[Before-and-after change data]
Segment Open

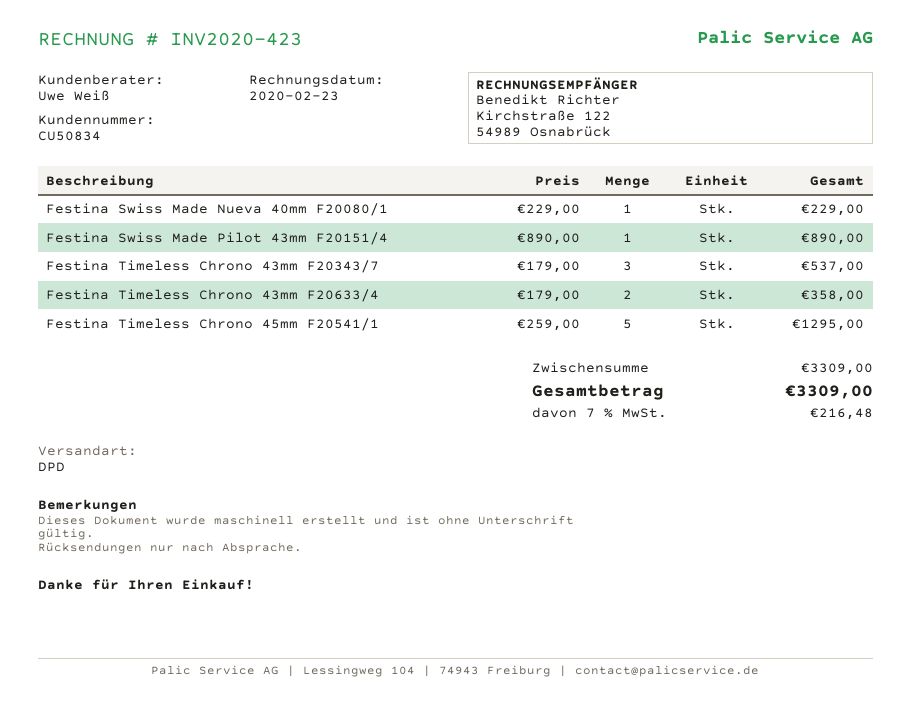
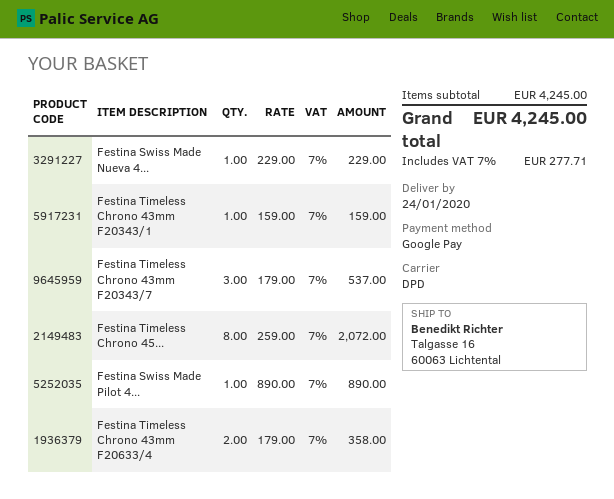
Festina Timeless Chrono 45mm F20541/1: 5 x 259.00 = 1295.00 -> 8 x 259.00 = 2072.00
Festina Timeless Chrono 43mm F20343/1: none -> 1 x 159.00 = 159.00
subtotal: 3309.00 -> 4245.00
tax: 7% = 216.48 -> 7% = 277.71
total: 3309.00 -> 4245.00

Segment Closed
Segment Open

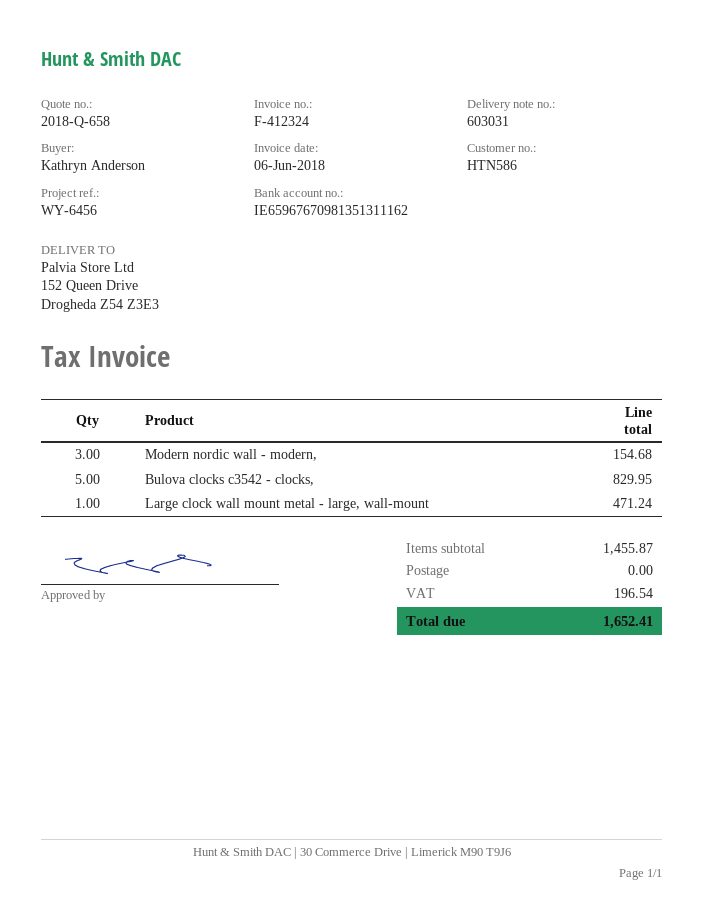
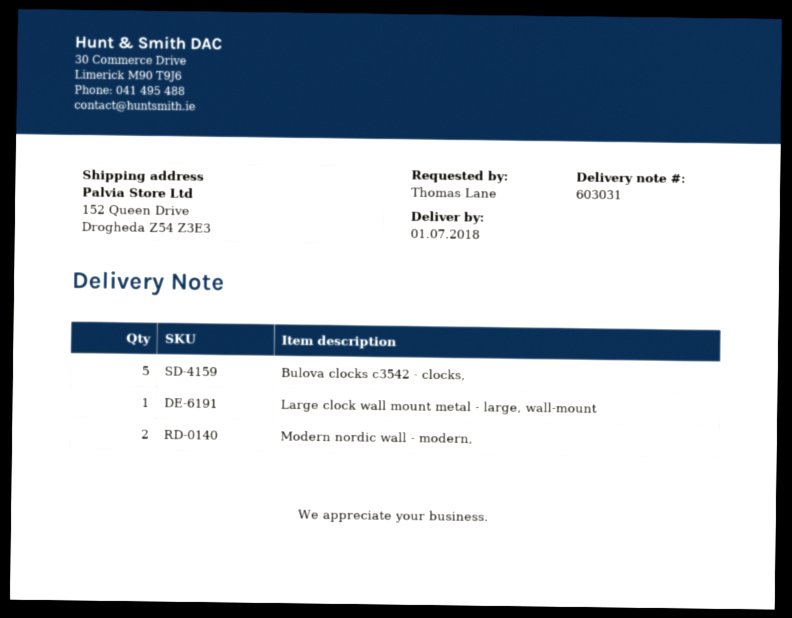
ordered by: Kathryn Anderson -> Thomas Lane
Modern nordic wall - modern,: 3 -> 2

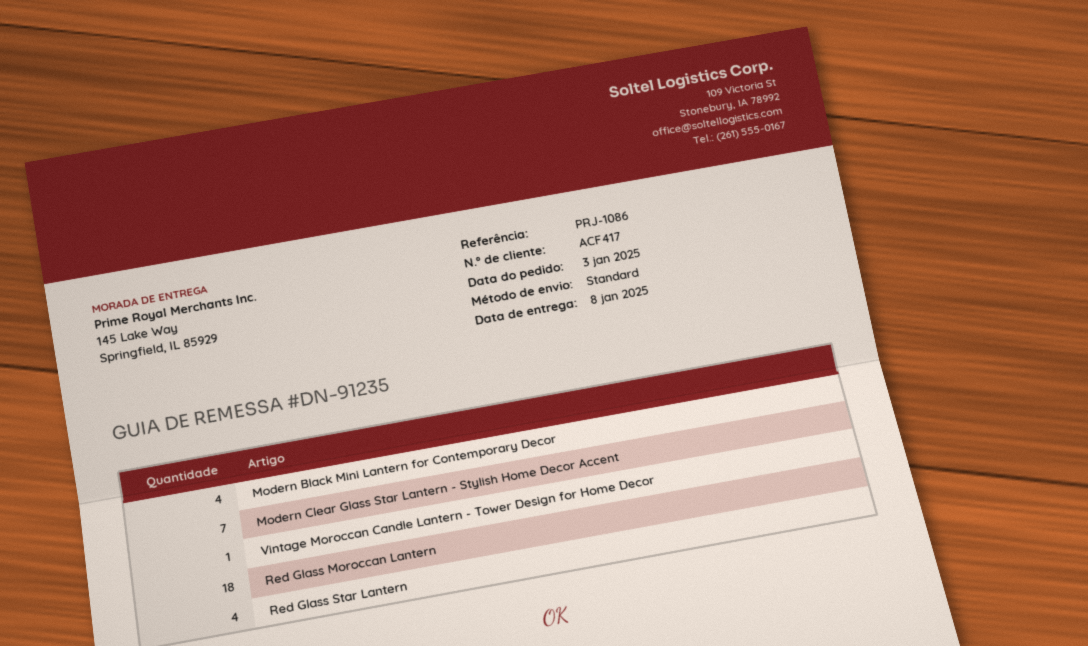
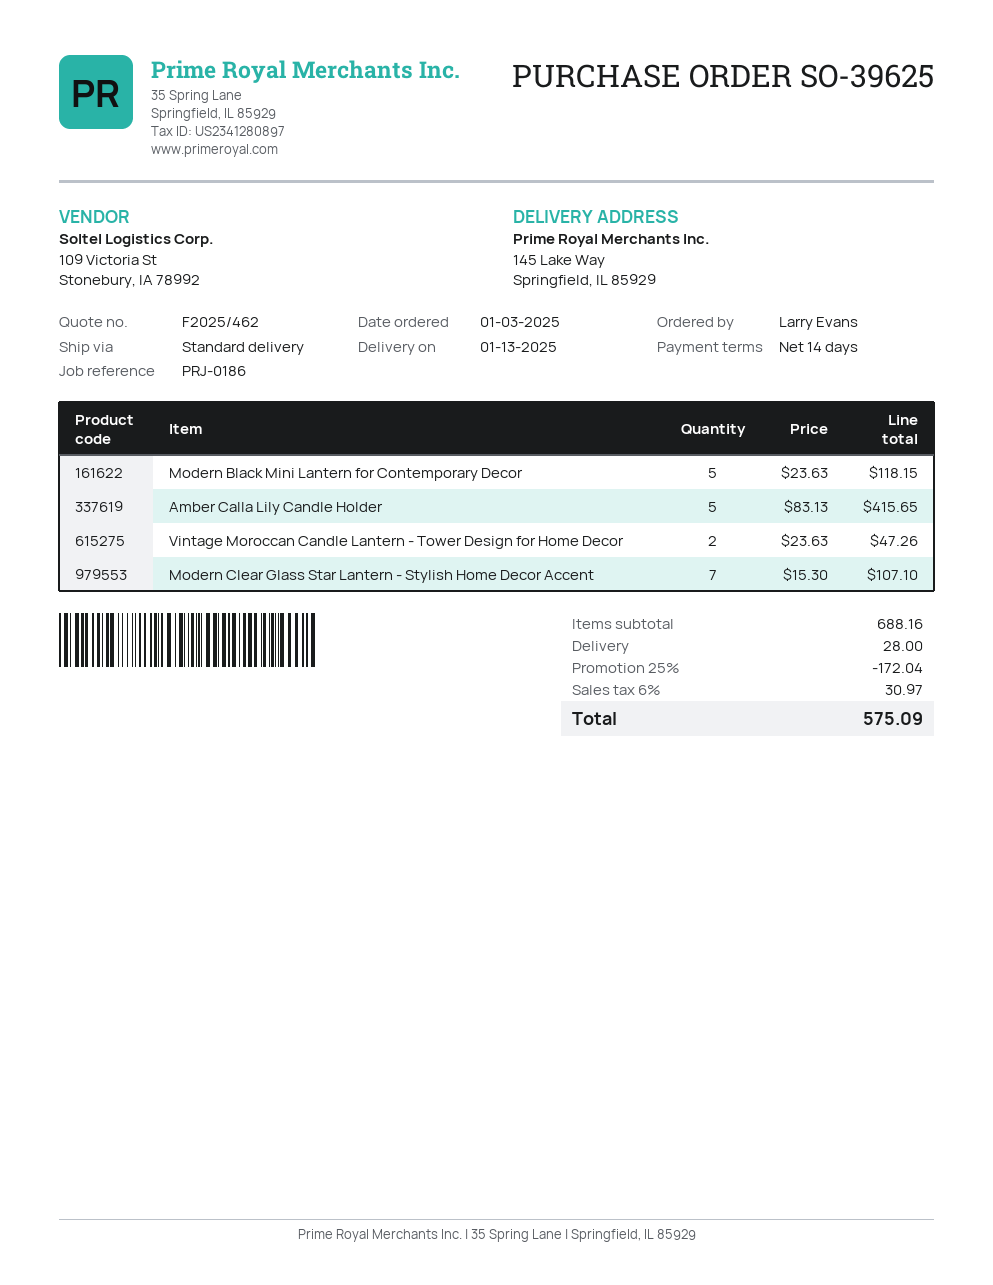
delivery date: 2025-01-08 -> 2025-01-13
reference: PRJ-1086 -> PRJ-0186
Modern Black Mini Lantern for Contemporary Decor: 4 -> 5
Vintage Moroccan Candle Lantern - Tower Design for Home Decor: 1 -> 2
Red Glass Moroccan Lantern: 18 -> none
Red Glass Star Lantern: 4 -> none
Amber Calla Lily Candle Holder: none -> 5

Segment Closed

TASK INSTRUCTIONS
Every line above holding the string "Moroccan" should be listed.

TASK SOLUTION
Vintage Moroccan Candle Lantern - Tower Design for Home Decor: 1 -> 2
Red Glass Moroccan Lantern: 18 -> none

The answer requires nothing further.